Жертву кровью ей крестьяне отдали, к жизни пробудили. До тех пор по земле она бродить будет, пока новый колос не вызреет, меру не исполнит.
Верно старики каркали: не ее сын, не крестьян, в землю ушедших, а волка.
* * *
Над огнем в клетках метались кошки, которых староста откармливал, сберегал от голодных крестьянских ртов. Слушал Жила стариков, готовился.
Посреди церковного двора горел костер поменьше, в подвешенном над огнем котелке кипело масло.

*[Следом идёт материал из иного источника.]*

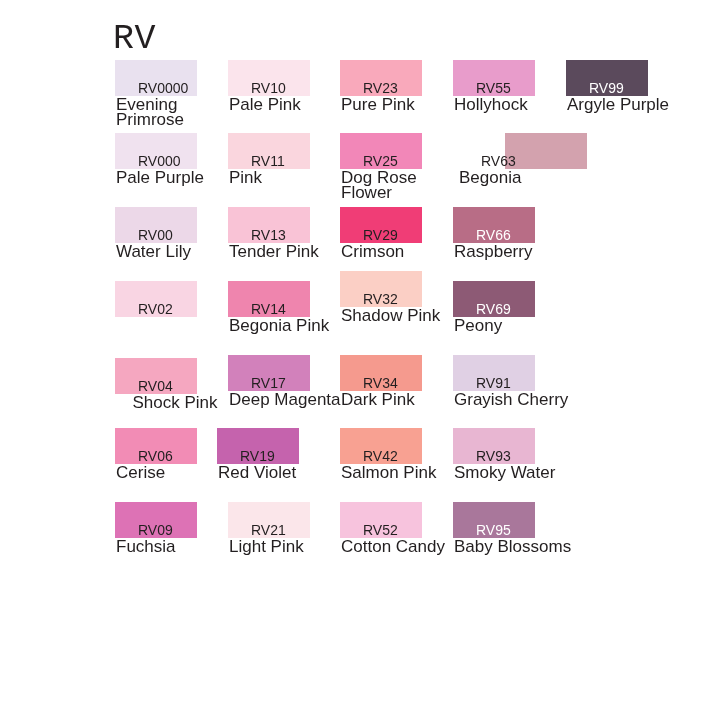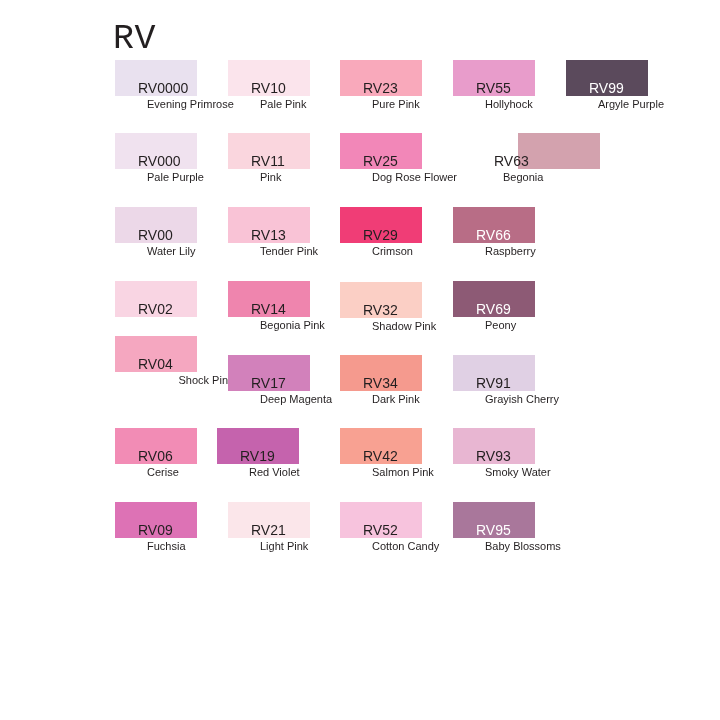--- a/index.html
+++ b/index.html
@@ -57,26 +57,25 @@
     white-space: nowrap;
     margin-left: 20px;
   }
   .swatch-code.on-dark {
     color: #ffffff;
   }
   .swatch-name {
     position: absolute;
     left: 1px;
     top: 37px;
-    font-size: 11px;
+    font-size: 17px;
     line-height: 15px;
     color: #231f20;
     width: 118px;
     word-spacing: 0px;
-    margin-left: 31px;
   }
 </style>
 </head>
 <body>
 
 <div id="chart-root">
 
   <div class="family-title">RV</div>
 
   <div class="swatch-grid" id="swatch-grid">
@@ -92,21 +91,21 @@
       </div>
       <div class="swatch-cell" style="left: 115px; top: 207px;">
         <div class="swatch-chip" style="width: 82px; height: 36px; background: rgb(236, 216, 232);"></div>
         <div class="swatch-code">RV00</div>
         <div class="swatch-name">Water Lily</div>
       </div>
       <div class="swatch-cell" style="left: 115px; top: 281px;">
         <div class="swatch-chip" style="width: 82px; height: 36px; background: rgb(249, 213, 227);"></div>
         <div class="swatch-code">RV02</div>
       </div>
-      <div class="swatch-cell" style="left: 115px; top: 336px; text-align: center;">
+      <div class="swatch-cell" style="left: 115px; top: 358px; text-align: center;">
         <div class="swatch-chip" style="width: 82px; height: 36px; background: rgb(245, 167, 192);"></div>
         <div class="swatch-code">RV04</div>
         <div class="swatch-name">Shock Pink</div>
       </div>
       <div class="swatch-cell" style="left: 115px; top: 428px;">
         <div class="swatch-chip" style="width: 82px; height: 36px; background: rgb(242, 140, 181);"></div>
         <div class="swatch-code">RV06</div>
         <div class="swatch-name">Cerise</div>
       </div>
       <div class="swatch-cell" style="left: 115px; top: 502px;">
@@ -157,21 +156,21 @@
       <div class="swatch-cell" style="left: 340px; top: 133px;">
         <div class="swatch-chip" style="width: 82px; height: 36px; background: rgb(242, 135, 184);"></div>
         <div class="swatch-code">RV25</div>
         <div class="swatch-name">Dog Rose Flower</div>
       </div>
       <div class="swatch-cell" style="left: 340px; top: 207px;">
         <div class="swatch-chip" style="width: 82px; height: 36px; background: rgb(240, 61, 118);"></div>
         <div class="swatch-code">RV29</div>
         <div class="swatch-name">Crimson</div>
       </div>
-      <div class="swatch-cell" style="left: 340px; top: 282px;">
+      <div class="swatch-cell" style="left: 340px; top: 271px;">
         <div class="swatch-chip" style="width: 82px; height: 36px; background: rgb(251, 207, 197);"></div>
         <div class="swatch-code">RV32</div>
         <div class="swatch-name">Shadow Pink</div>
       </div>
       <div class="swatch-cell" style="left: 340px; top: 355px; text-decoration: underline;">
         <div class="swatch-chip" style="width: 82px; height: 36px; background: rgb(245, 154, 142);"></div>
         <div class="swatch-code">RV34</div>
         <div class="swatch-name">Dark Pink</div>
       </div>
       <div class="swatch-cell" style="left: 340px; top: 428px;">
@@ -182,21 +181,21 @@
       <div class="swatch-cell" style="left: 340px; top: 502px;">
         <div class="swatch-chip" style="width: 82px; height: 36px; background: rgb(247, 195, 221);"></div>
         <div class="swatch-code">RV52</div>
         <div class="swatch-name">Cotton Candy</div>
       </div>
       <div class="swatch-cell" style="left: 453px; top: 60px;">
         <div class="swatch-chip" style="width: 82px; height: 36px; background: rgb(232, 156, 203);"></div>
         <div class="swatch-code">RV55</div>
         <div class="swatch-name">Hollyhock</div>
       </div>
-      <div class="swatch-cell" style="left: 471px; top: 133px; padding-left: 47px;">
+      <div class="swatch-cell" style="left: 458px; top: 133px; padding-left: 47px;">
         <div class="swatch-chip" style="width: 82px; height: 36px; background: rgb(211, 162, 174);"></div>
         <div class="swatch-code">RV63</div>
         <div class="swatch-name">Begonia</div>
       </div>
       <div class="swatch-cell" style="left: 453px; top: 207px;">
         <div class="swatch-chip" style="width: 82px; height: 36px; background: rgb(184, 109, 134);"></div>
         <div class="swatch-code on-dark">RV66</div>
         <div class="swatch-name">Raspberry</div>
       </div>
       <div class="swatch-cell" style="left: 453px; top: 281px;">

Григорий с пустыми, равнодушными глазами лил раскаленную жидкость в ухо отчаянно извивавшейся, визжащей Жучке, – чтобы она не вырвалось, ее держали двое тощих подростков. Собака царапала землю, жалобно скулила, пыталась укусить, но парнишка постарше перевернул ей голову на другую сторону, Григорий зачерпнул из клокотавшего котелка деревянной ложкой и вылил масло во второе ухо. Собака закричала.
«Есть от засухи верное средство, – рассказывала Акулине мать в детстве, укладывая спать, – собирают собак и льют им в уши кипящее масло, Бог над их страданиями сжалится и дождь пошлет. Или вот еще, кошку в клетку посадят и над огнем повесят, Богородица мимо идет, дождик и пошлет, милосердная».
Акулина, спотыкаясь, прошла мимо, к церкви, поднялась по выщербленным ступенькам. Ее не пытались остановить. Люди, словно тени, бродили между костров, принюхиваясь к запаху жареного мяса, прислушиваясь к пустоте в животах, борясь с желанием броситься в огонь и сожрать еще живых кошек вместе с шерстью.
* * *
У алтаря стояла деревянная колода для разделки мяса, староста щедро кинул на нее горсть соли. Сухонький дьячок, приплясывал рядом, напевая что-то себе под нос, держал толстую свечку. Мрачные своды отражали жалобные крики ее сына. Не помня себя от радости, Акулина кинулась вперед: спасти, вырвать. Она протянула руки к попу, державшему Ваню. Но староста схватил ее, кинул на пол, ударил в живот. Дыхание оборвалось. Воздух, пропитанный благодатью и ладаном, отказался протиснуться в судорожно сжатое горло. Поп положил ребенка на колоду и держал, пока староста ножом резал его на куски. Отделял от тела ножку, сустав хрустел, как отрываемая от тушки куриная нога. Тельце выскальзывало из больших мозолистых, перепачканных кровью рук. Староста пыхтел и чертыхался. Дьячок отворачивался, потрясая скудной бороденкой, на свежатину текли слюни. Поп смотрел во все глаза, вместе с намалеванными на стенах святыми. Закончив, Жила аккуратно сложил куски в белую тряпицу. С уродливой маленькой головы смотрели на Акулину, открытые залитые кровью глаза, растерянно спрашивая: «Мама?»